#### Task goal:
Retype the data that follows exactly. No pictures belong in the copy.

[Collection entries]
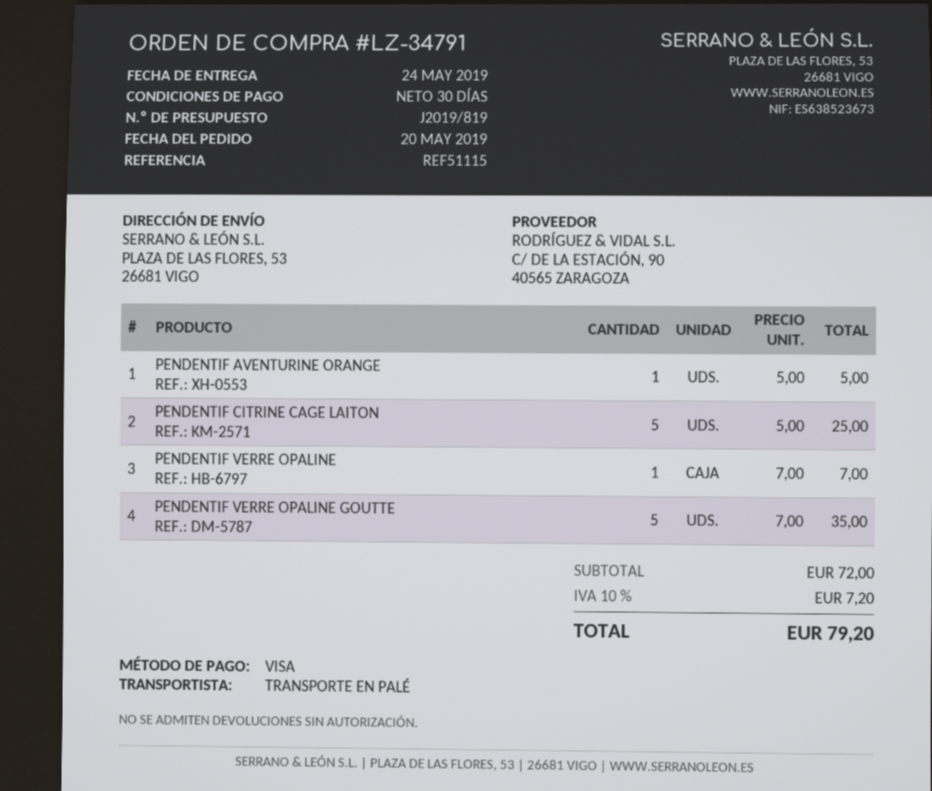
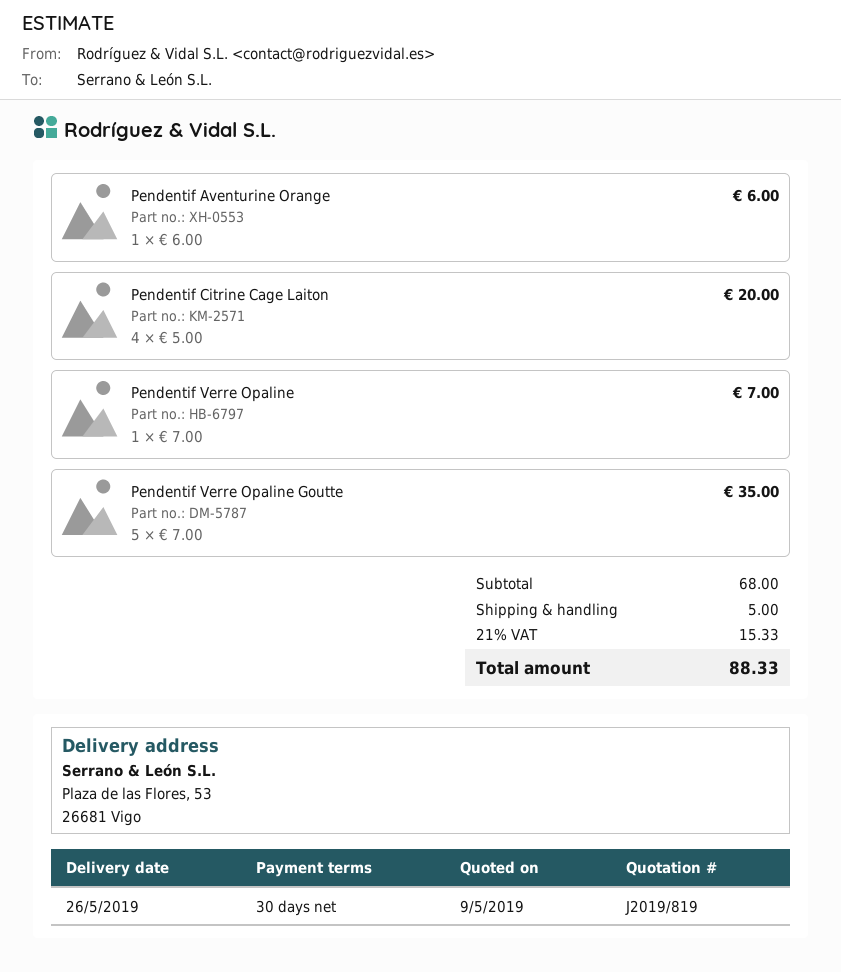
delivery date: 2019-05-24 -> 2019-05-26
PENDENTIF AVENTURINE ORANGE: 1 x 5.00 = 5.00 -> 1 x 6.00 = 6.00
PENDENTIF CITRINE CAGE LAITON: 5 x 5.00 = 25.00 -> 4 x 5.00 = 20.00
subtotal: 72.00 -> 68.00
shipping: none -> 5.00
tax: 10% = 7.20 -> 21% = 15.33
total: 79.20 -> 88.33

#### Task output:
delivery date: 2019-05-24 -> 2019-05-26
PENDENTIF AVENTURINE ORANGE: 1 x 5.00 = 5.00 -> 1 x 6.00 = 6.00
PENDENTIF CITRINE CAGE LAITON: 5 x 5.00 = 25.00 -> 4 x 5.00 = 20.00
subtotal: 72.00 -> 68.00
shipping: none -> 5.00
tax: 10% = 7.20 -> 21% = 15.33
total: 79.20 -> 88.33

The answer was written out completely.